In [ ]:
%matplotlib inline
Often times its useful to normalize (z-score) you features before plotting, so
that they are on the same scale. Otherwise, some features will be weighted more
heavily than others when doing PCA, and that may or may not be what you want.
The normalize
kwarg can be passed to the plot function. If normalize
is
set to 'across', the zscore will be computed for the column across all of the
lists passed. Conversely, if normalize
is set to 'within', the z-score will
be computed separately for each column in each list. Finally, if normalize
is
set to 'row', each row of the matrix will be zscored. Alternatively, you can use
the normalize function found in tools (see the third example).
In [ ]:
# Code source: Andrew Heusser
# License: MIT
# import
import hypertools as hyp
import numpy as np
import matplotlib.pyplot as plt
# simulate data
cluster1 = np.random.multivariate_normal(np.zeros(3), np.eye(3), size=100)
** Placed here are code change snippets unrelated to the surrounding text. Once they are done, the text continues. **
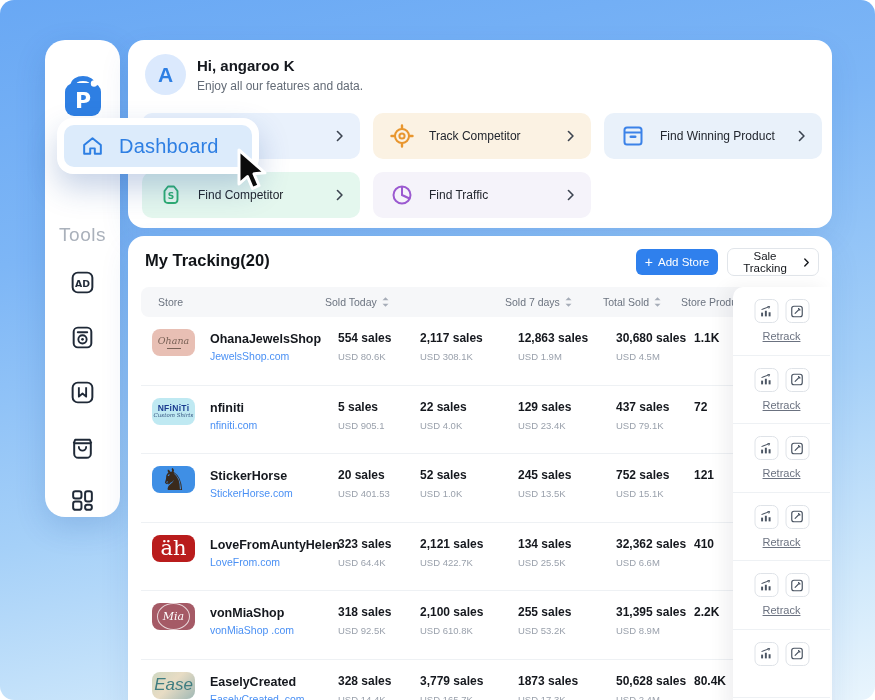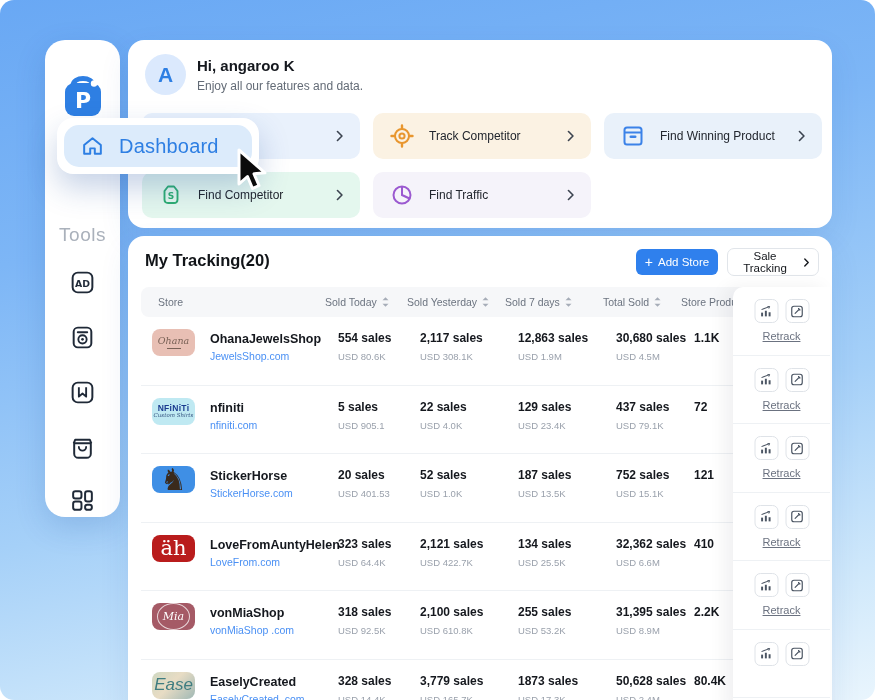--- a/index.html
+++ b/index.html
@@ -14,7 +14,7 @@
   
   .dash-wrap{position:absolute;left:57px;top:118px;width:202px;height:56px;background:#fff;border-radius:16px;
              box-shadow:0 14px 30px rgba(30,80,160,.25);z-index:30;}
-  .dash-btn{position:absolute;left:7px;top:7px;right:7px;bottom:7px;background:#dcebfb;border-radius:15px;
+  .dash-btn{position:absolute;left:7px;top:7px;right:7px;bottom:7px;background:#dcebfb;border-radius:10px;
             display:flex;align-items:center;gap:14px;padding-left:16px;color:#2e7fe3;}
   .dash-btn .lbl{font-size:20px;font-weight:500;letter-spacing:.2px;}
   

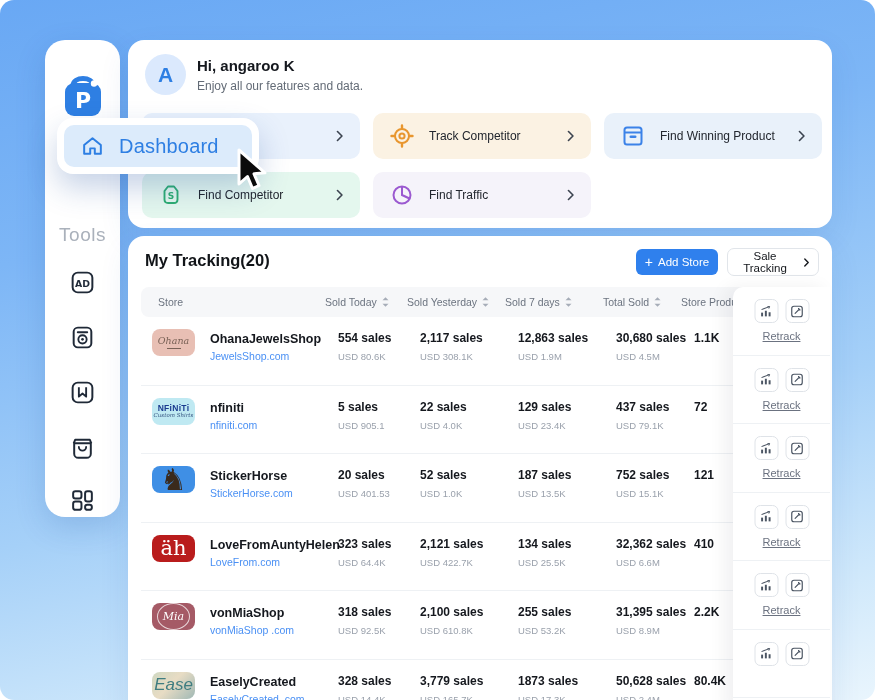--- a/index.html
+++ b/index.html
@@ -225,15 +225,6 @@
             </svg>
           </span>
         </div>
-        <div class="th" style="left: 266px;">
-          <span>Sold Yesterday</span>
-          <span style="display:flex">
-            <svg width="9" height="12" viewBox="0 0 10 14">
-              <path d="M1.5 5 L5 1.5 L8.5 5 Z" fill="#a6adb8"></path>
-              <path d="M1.5 9 L5 12.5 L8.5 9 Z" fill="#a6adb8"></path>
-            </svg>
-          </span>
-        </div>
         <div class="th" style="left: 364px;">
           <span>Sold 7 days</span>
           <span style="display:flex">

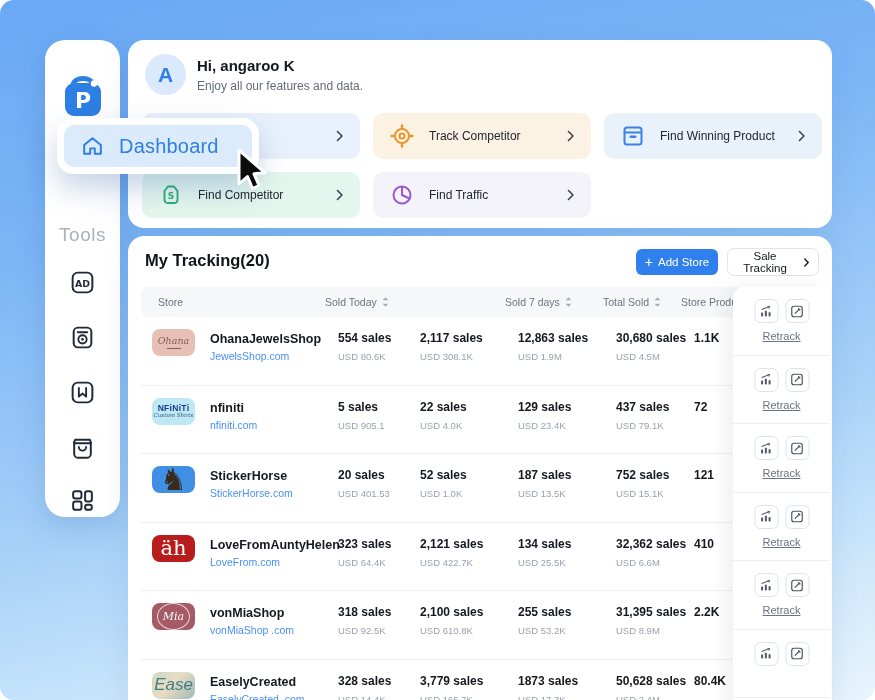--- a/index.html
+++ b/index.html
@@ -325,7 +325,7 @@
             <div class="u">USD 1.0K</div>
           </div>
     <div class="cell c-d7">
-            <div class="v">187 sales</div>
+            <div class="v">245 sales</div>
             <div class="u">USD 13.5K</div>
           </div>
     <div class="cell c-total">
cluster2 = np.random.multivariate_normal(np.zeros(3)+10, np.eye(3), size=100)
data = [cluster1, cluster2]
# plot normalized across lists
hyp.plot(data, '.', normalize='across', title='Normalized across datasets')
# plot normalized within list
hyp.plot(data, '.', normalize='within', title='Normalized within dataset')
# normalize by row
normalized_row = hyp.normalize(data, normalize='row')
# plot normalized by row
hyp.plot(normalized_row, '.', title='Normalized across row')